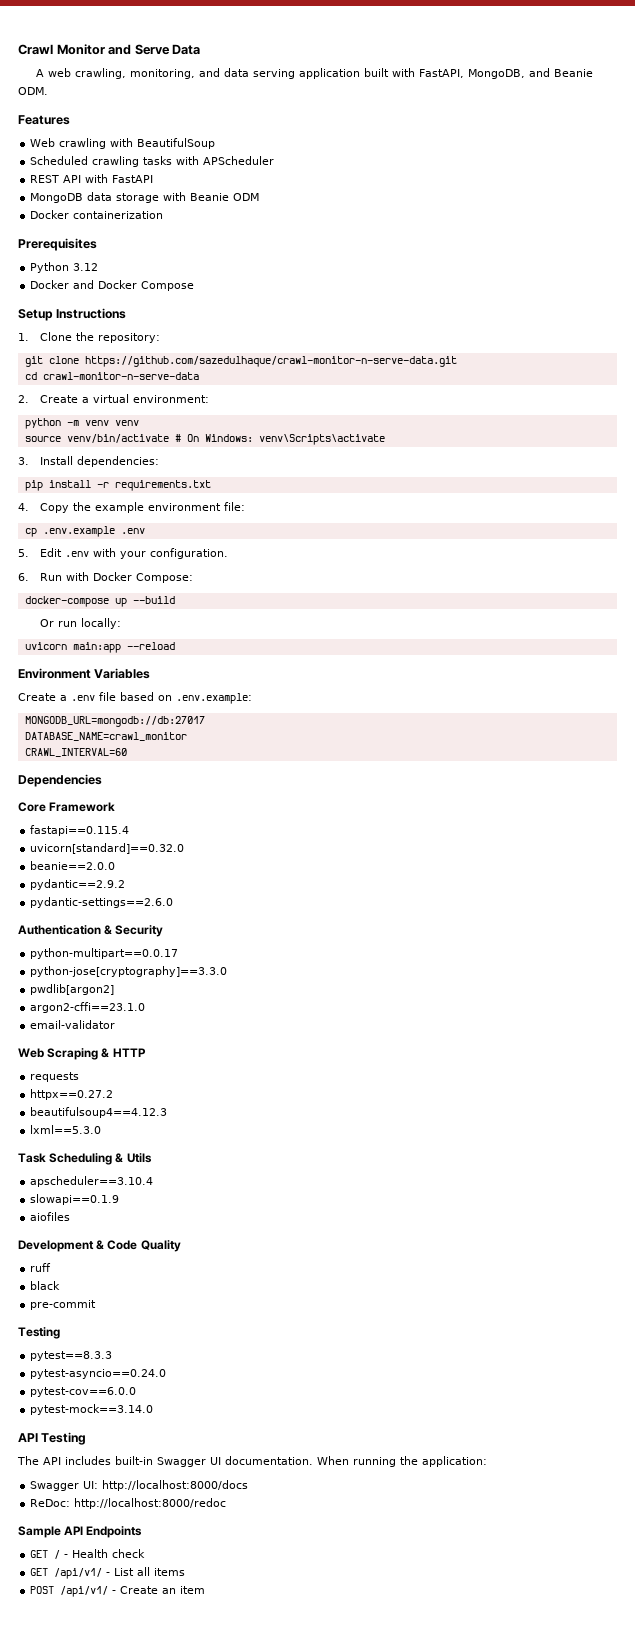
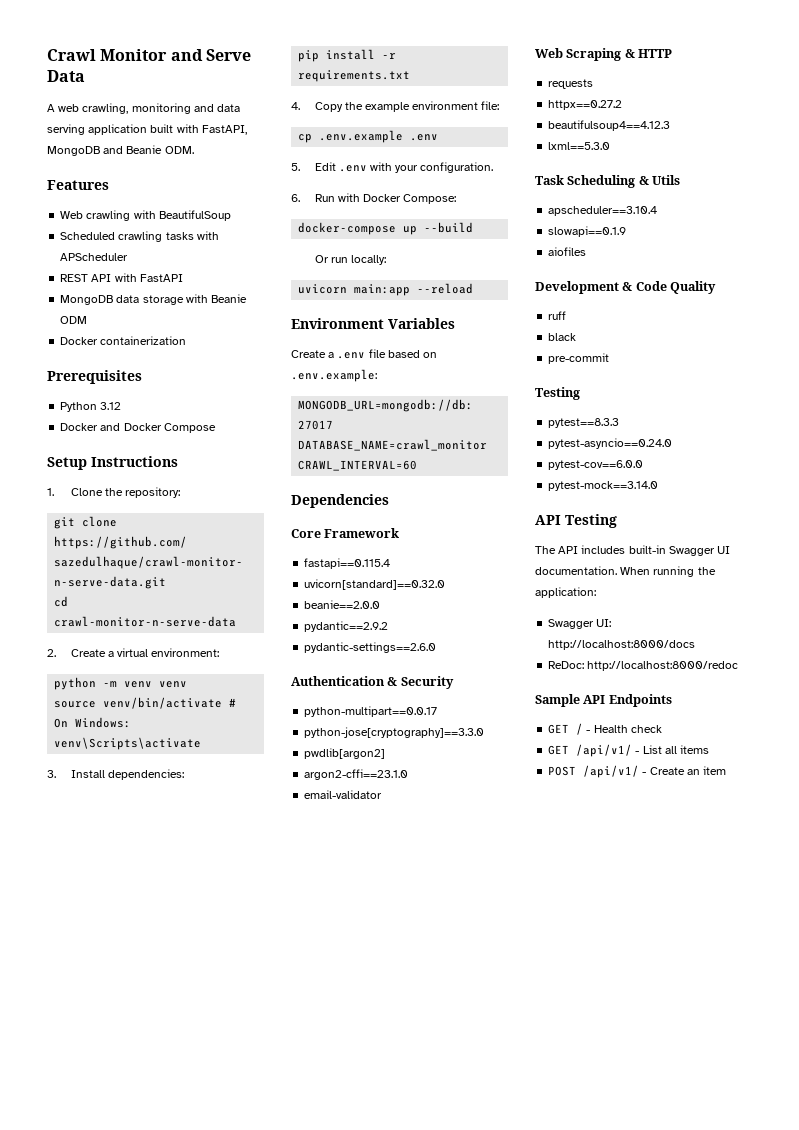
- A web crawling, monitoring, and data serving application built with FastAPI, MongoDB, and Beanie ODM.
+ A web crawling, monitoring and data serving application built with FastAPI, MongoDB and Beanie ODM.

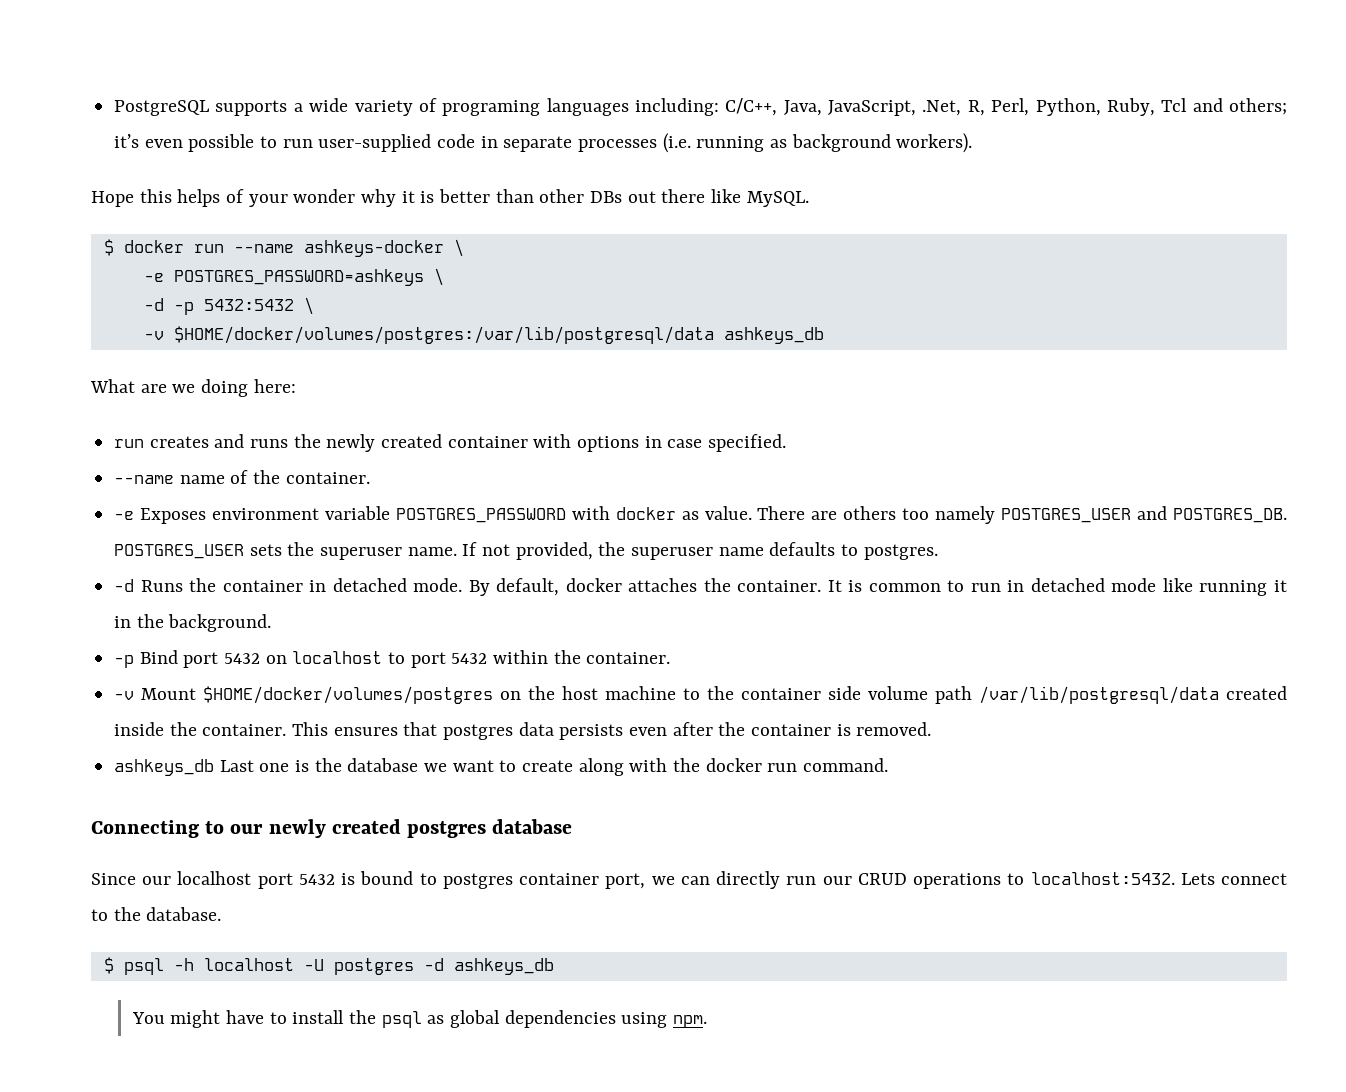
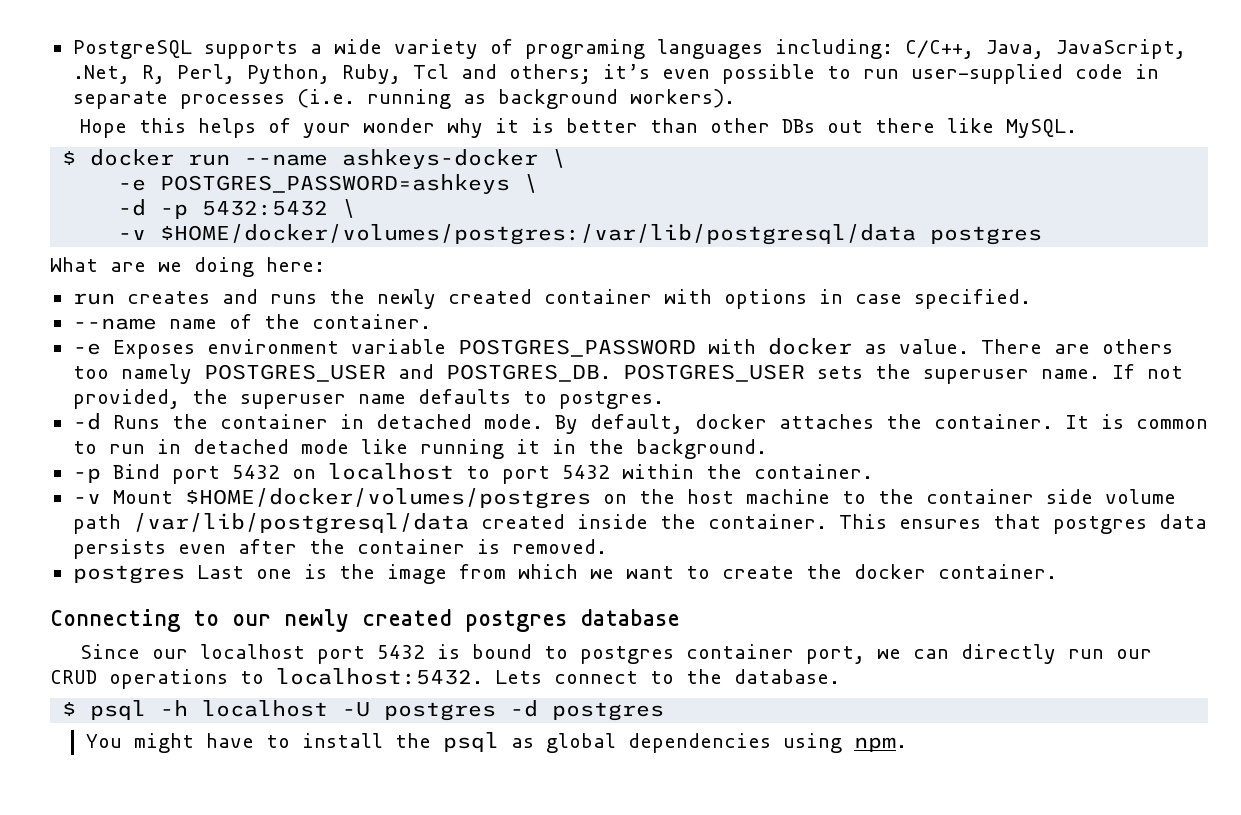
- -v $HOME/docker/volumes/postgres:/var/lib/postgresql/data ashkeys_db
+ -v $HOME/docker/volumes/postgres:/var/lib/postgresql/data postgres
- ashkeys_db Last one is the database we want to create along with the docker run command.
+ postgres Last one is the image from which we want to create the docker container.
- $ psql -h localhost -U postgres -d ashkeys_db
+ $ psql -h localhost -U postgres -d postgres

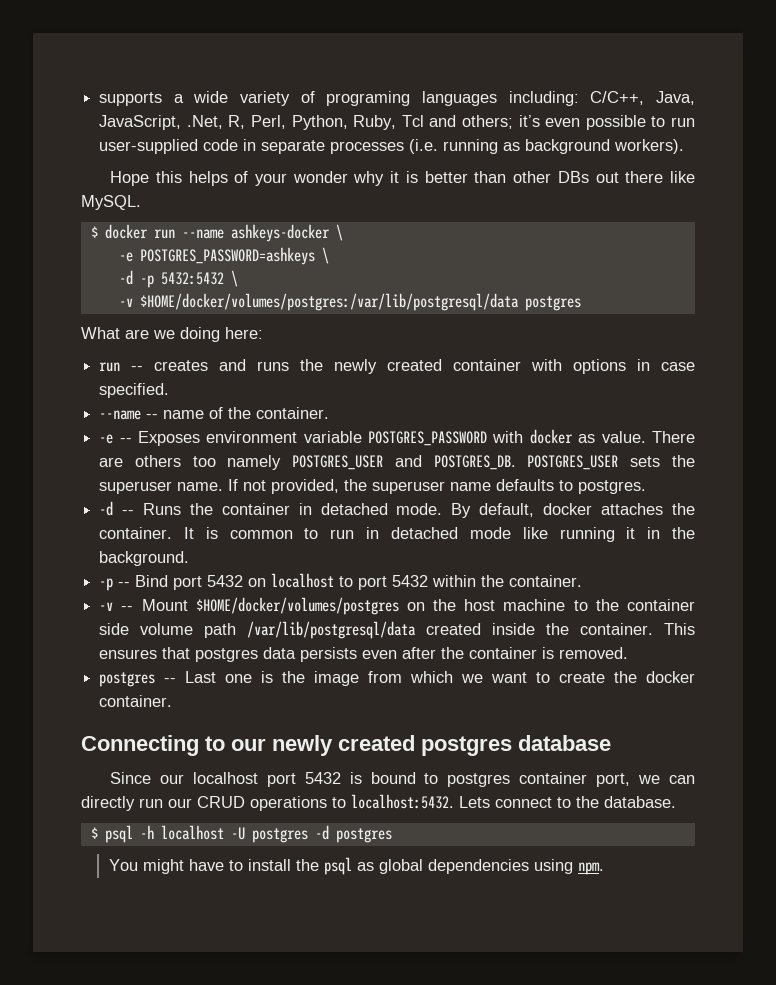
- PostgreSQL supports a wide variety of programing languages including: C/C++, Java, JavaScript, .Net, R, Perl, Python, Ruby, Tcl and others; it’s even possible to run user-supplied code in separate processes (i.e. running as background workers).
+ supports a wide variety of programing languages including: C/C++, Java, JavaScript, .Net, R, Perl, Python, Ruby, Tcl and others; it’s even possible to run user-supplied code in separate processes (i.e. running as background workers).
- run creates and runs the newly created container with options in case specified.
+ run -- creates and runs the newly created container with options in case specified.
- --name name of the container.
+ --name -- name of the container.
- -e Exposes environment variable POSTGRES_PASSWORD with docker as value.
+ -e -- Exposes environment variable POSTGRES_PASSWORD with docker as value.
- -d Runs the container in detached mode.
+ -d -- Runs the container in detached mode.
- -p Bind port 5432 on localhost to port 5432 within the container.
+ -p -- Bind port 5432 on localhost to port 5432 within the container.
- -v Mount $HOME/docker/volumes/postgres on the host machine to the container side volume path /var/lib/postgresql/data created inside the container.
+ -v -- Mount $HOME/docker/volumes/postgres on the host machine to the container side volume path /var/lib/postgresql/data created inside the container.
- postgres Last one is the image from which we want to create the docker container.
+ postgres -- Last one is the image from which we want to create the docker container.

☆ ☆ ☆ ☆ ☆ ☆ ☆

* Directions *
In the material, find each line with the word "psql" and list it.

* Finished task *
- $ psql -h localhost -U postgres -d ashkeys_db
+ $ psql -h localhost -U postgres -d postgres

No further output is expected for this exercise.